What you have to do> Output each line from the one that contains "invoice date: 2017-06-10 -> 2017-06-14" to the final line of the data below, exactly, and include nothing else.

Data>
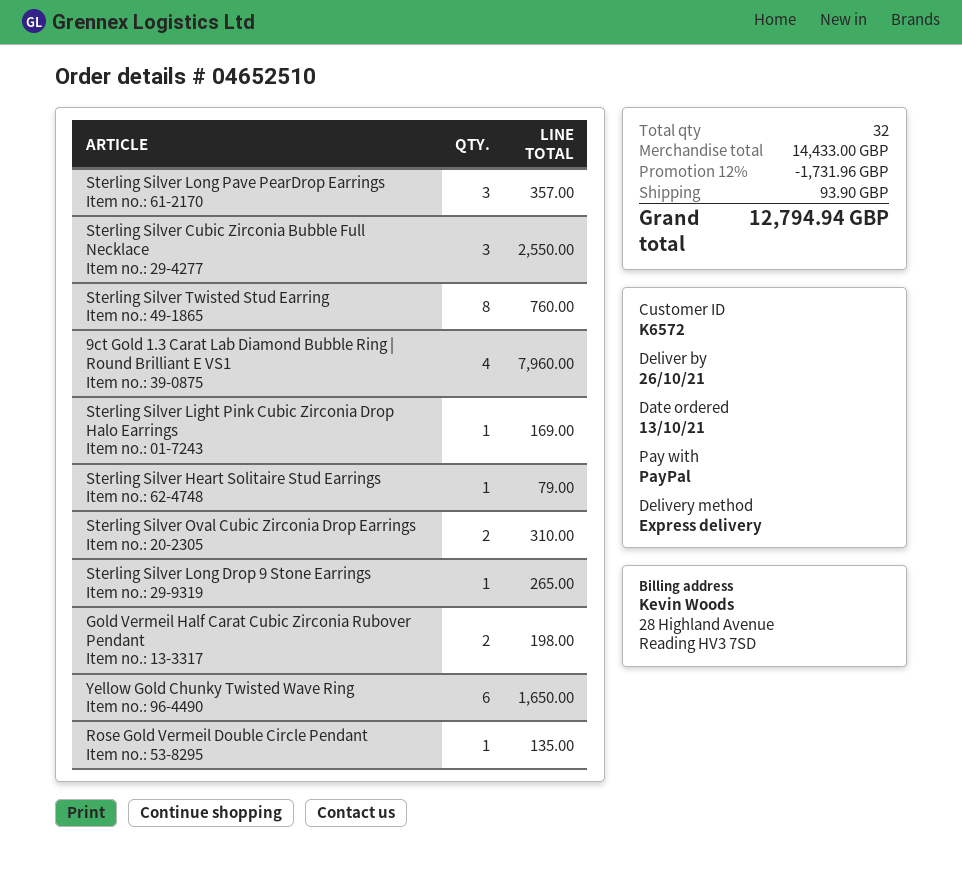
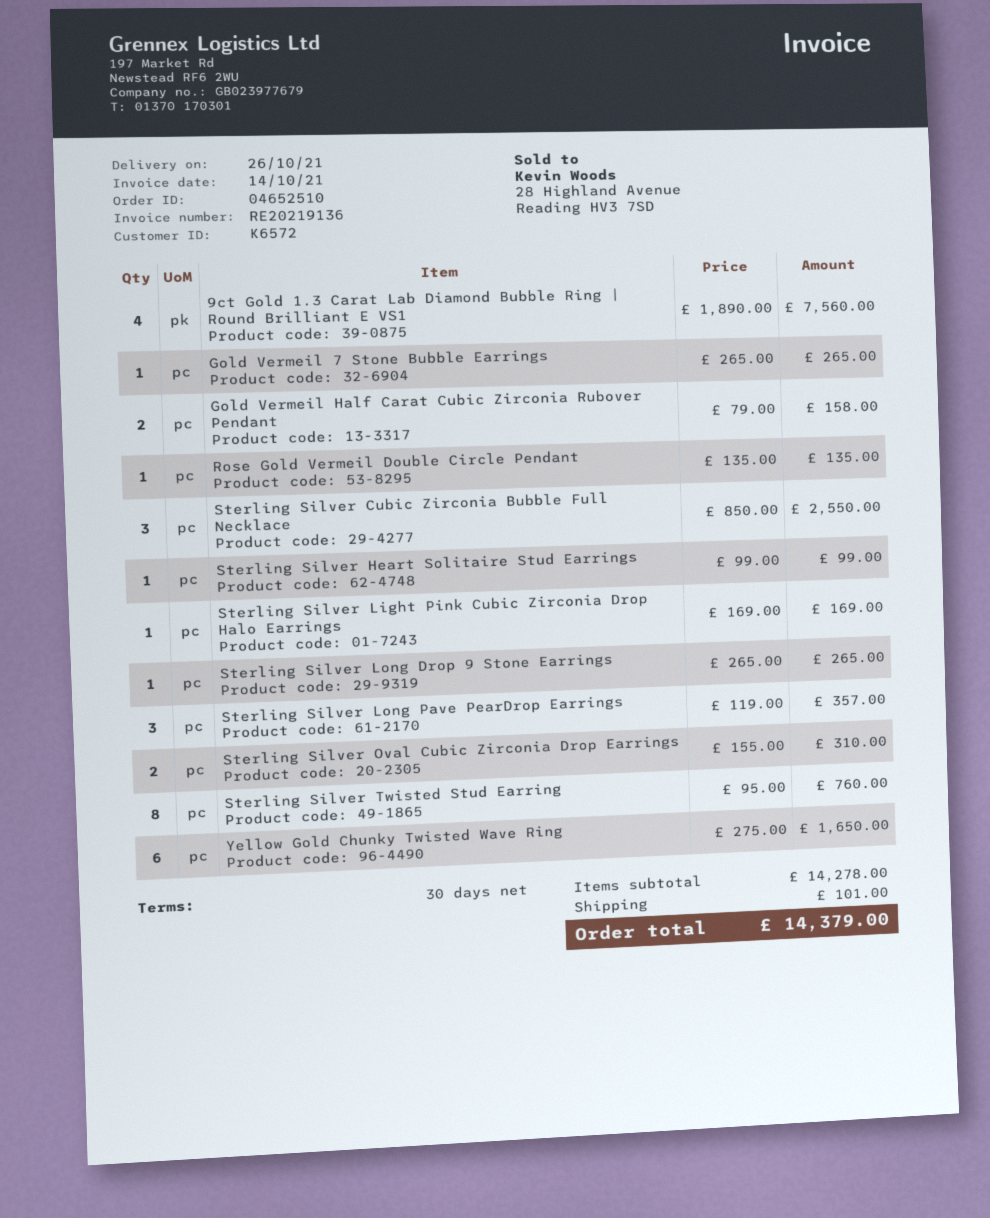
9ct Gold 1.3 Carat Lab Diamond Bubble Ring | Round Brilliant E VS1: 4 for 7960.00 -> 4 for 7560.00
Sterling Silver Heart Solitaire Stud Earrings: 1 for 79.00 -> 1 for 99.00
Gold Vermeil Half Carat Cubic Zirconia Rubover Pendant: 2 for 198.00 -> 2 for 158.00
Gold Vermeil 7 Stone Bubble Earrings: none -> 1 for 265.00
subtotal: 14433.00 -> 14278.00
discount: 12% = 1731.96 -> none
shipping: 93.90 -> 101.00
total: 12794.94 -> 14379.00

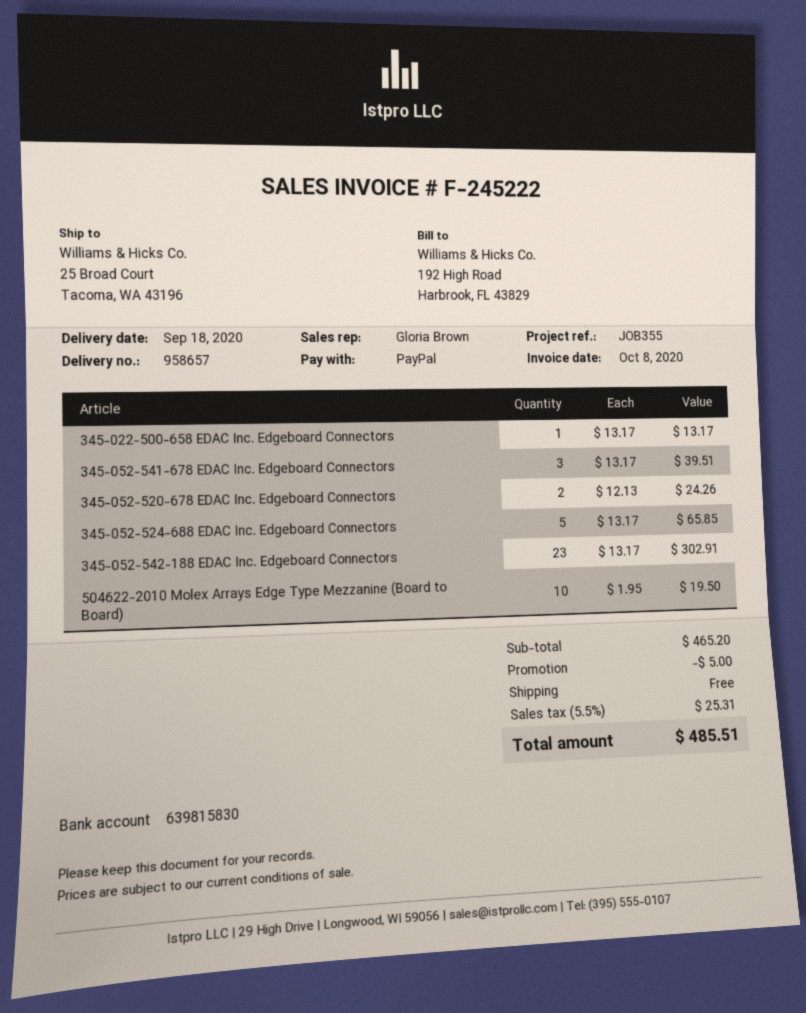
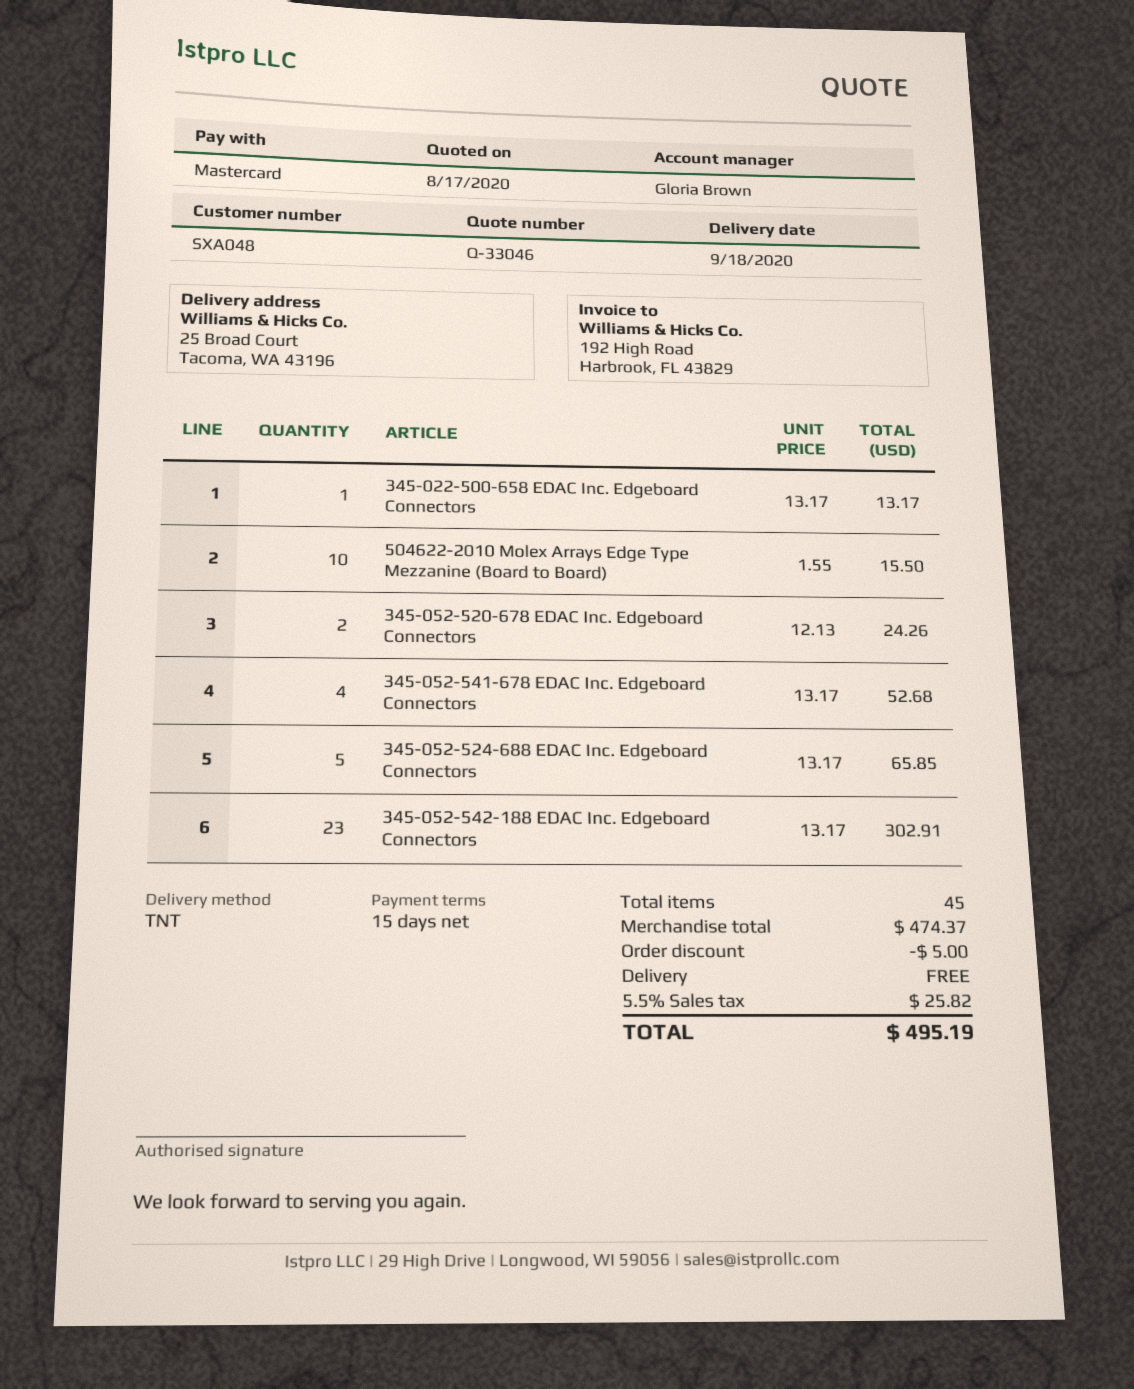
payment method: PayPal -> Mastercard
345-052-541-678 EDAC Inc. Edgeboard Connectors: 3 x 13.17 = 39.51 -> 4 x 13.17 = 52.68
504622-2010 Molex Arrays Edge Type Mezzanine (Board to Board): 10 x 1.95 = 19.50 -> 10 x 1.55 = 15.50
subtotal: 465.20 -> 474.37
tax: 5.5% = 25.31 -> 5.5% = 25.82
total: 485.51 -> 495.19

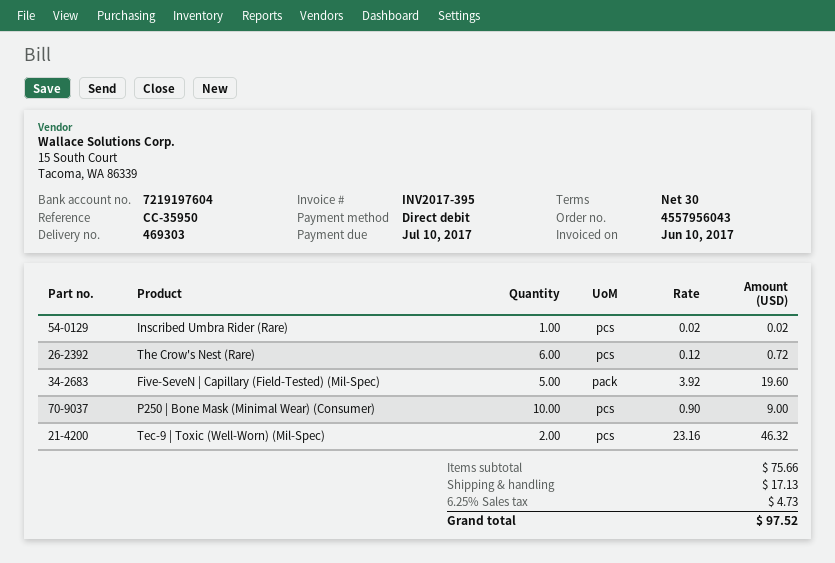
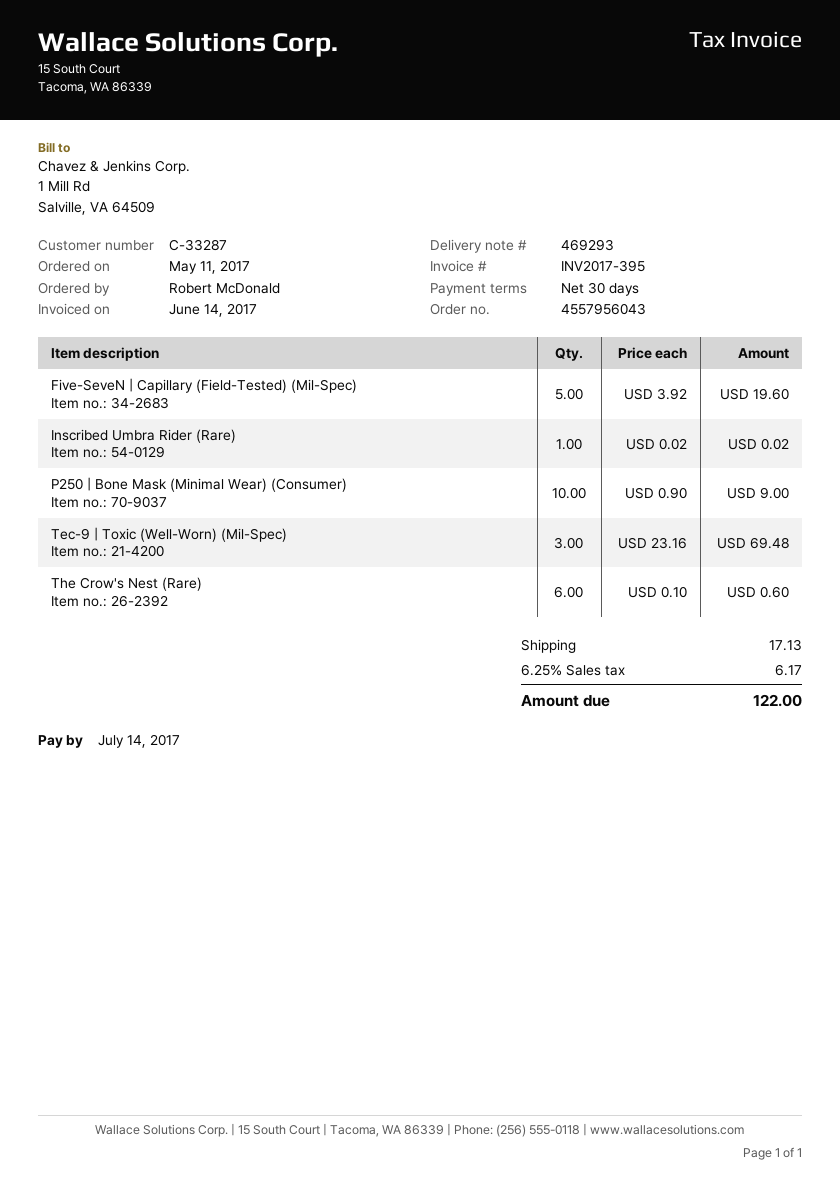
delivery note number: 469303 -> 469293
invoice date: 2017-06-10 -> 2017-06-14
due date: 2017-07-10 -> 2017-07-14
The Crow's Nest (Rare): 6 x 0.12 = 0.72 -> 6 x 0.10 = 0.60
Tec-9 | Toxic (Well-Worn) (Mil-Spec): 2 x 23.16 = 46.32 -> 3 x 23.16 = 69.48
tax: 6.25% = 4.73 -> 6.25% = 6.17
total: 97.52 -> 122.00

Output of the exercise>
invoice date: 2017-06-10 -> 2017-06-14
due date: 2017-07-10 -> 2017-07-14
The Crow's Nest (Rare): 6 x 0.12 = 0.72 -> 6 x 0.10 = 0.60
Tec-9 | Toxic (Well-Worn) (Mil-Spec): 2 x 23.16 = 46.32 -> 3 x 23.16 = 69.48
tax: 6.25% = 4.73 -> 6.25% = 6.17
total: 97.52 -> 122.00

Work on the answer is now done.